Contextual Bandits#
Contextual bandits are primarily motivated by the fact that contextual information is commonly available in real-world applications, such as user profile (i.e., gender, occupation) and environment features (i.e., season, temperature, etc). While the reward distributions are typically unknown, contextual bandits aim to utilize the contextual information to aid in learning the reward distribution. Building upon the classical MAB framework, an agent will first observe the context, then choose an item (arm) from a few options, and finally receive a random reward for the item chosen. Consider the motivating example Recommender Systems. Suppose that there are a few movie genres available to be recommended and that every time a user visits, we would receive information about the user’s gender. Intuitively, females and males are likely to have different tastes in film genres. Therefore, contextual bandits algorithms aim to investigate how the reward of each movie genre differs depending on the gender of the user and to recommend the best movie genres whenever a user visits, with the ultimate goal of optimizing overall user satisfaction.
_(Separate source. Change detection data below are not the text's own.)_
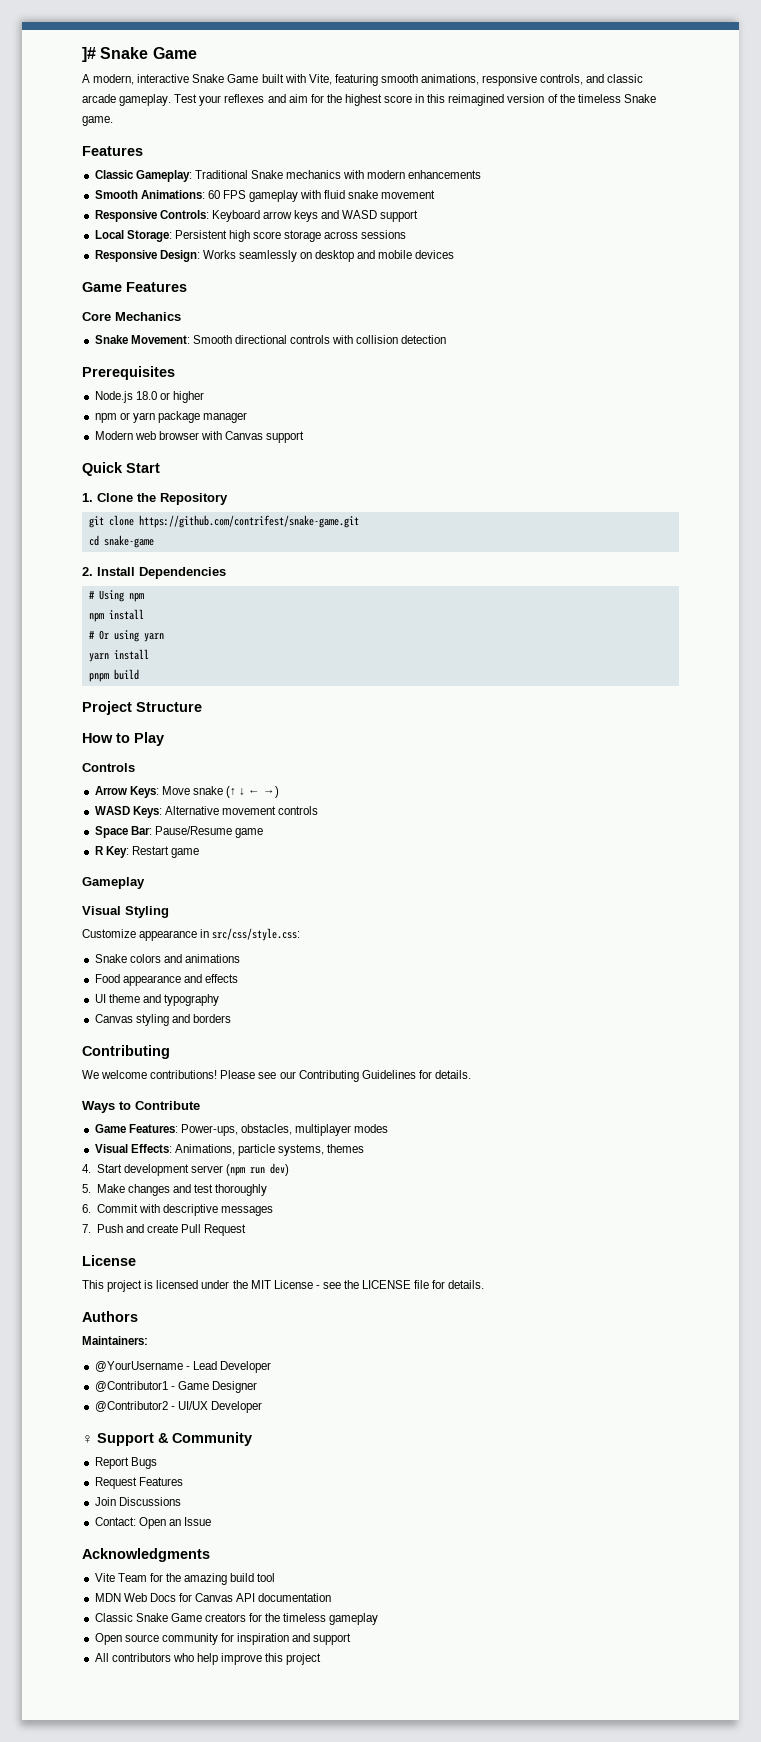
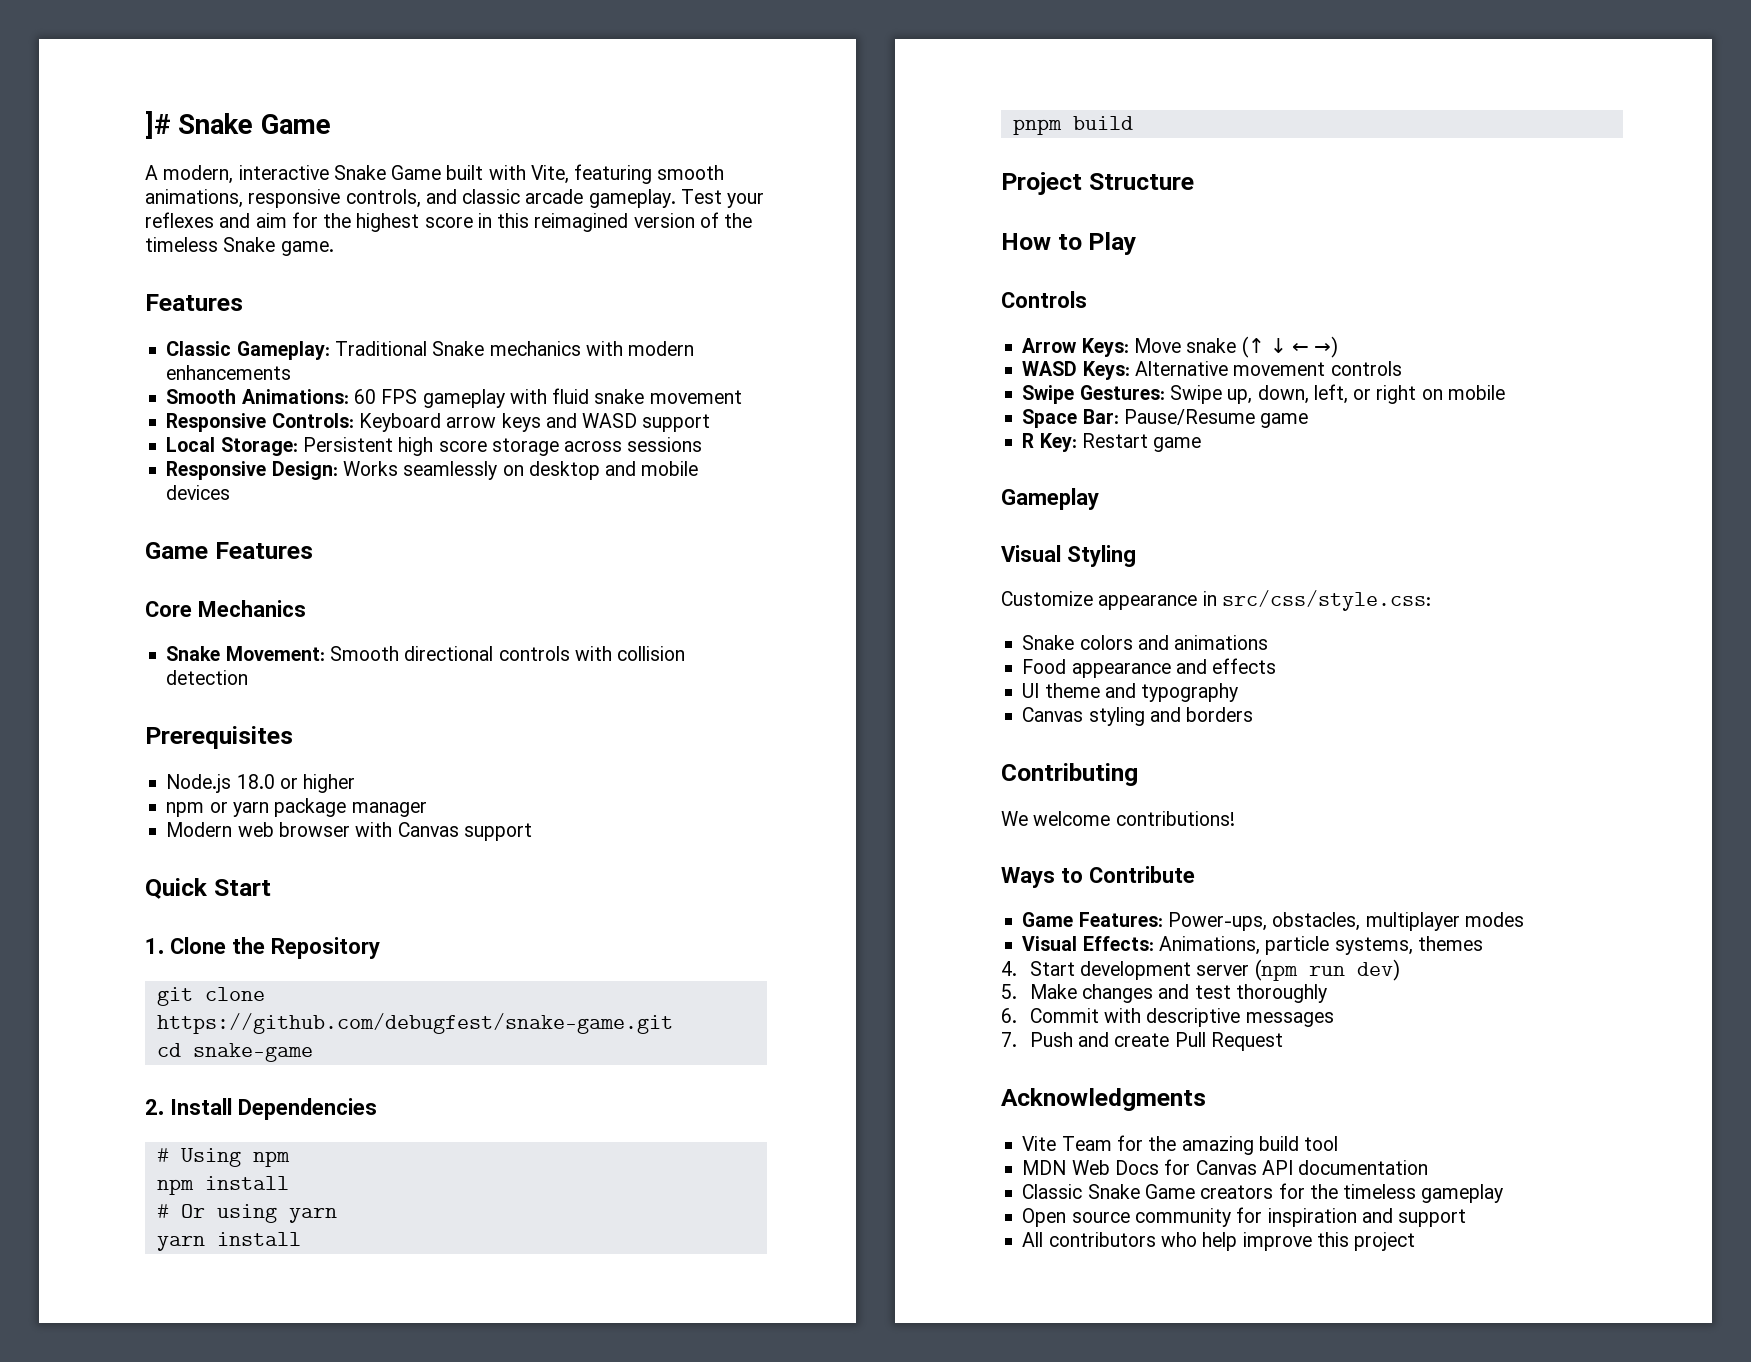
- git clone https://github.com/contrifest/snake-game.git
+ git clone https://github.com/debugfest/snake-game.git
+ Swipe Gestures: Swipe up, down, left, or right on mobile
- Please see our Contributing Guidelines for details.
  7. Push and create Pull Request
- License
- This project is licensed under the MIT License - see the LICENSE file for details.
- Authors
- Maintainers:
- @YourUsername - Lead Developer
- @Contributor1 - Game Designer
- @Contributor2 - UI/UX Developer
- ♀ Support & Community
- Report Bugs
- Request Features
- Join Discussions
- Contact: Open an Issue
See more application situations in [4].
Typically, there are three major versions of contextual bandits [5]:
Lipschitz Contextual Bandits [6]: assumes that the expected reward for each arm is Lipschitz regarding contexts;
Linear Contextual Bandits [7]: assumes that the expected reward for each arm is linear in the feature vector;
Contextual Bandits with Policy Classes [8]: does not make any assumptions about the expected reward but instead considers a fixed set of context-based policies from which the best policy is selected in each round.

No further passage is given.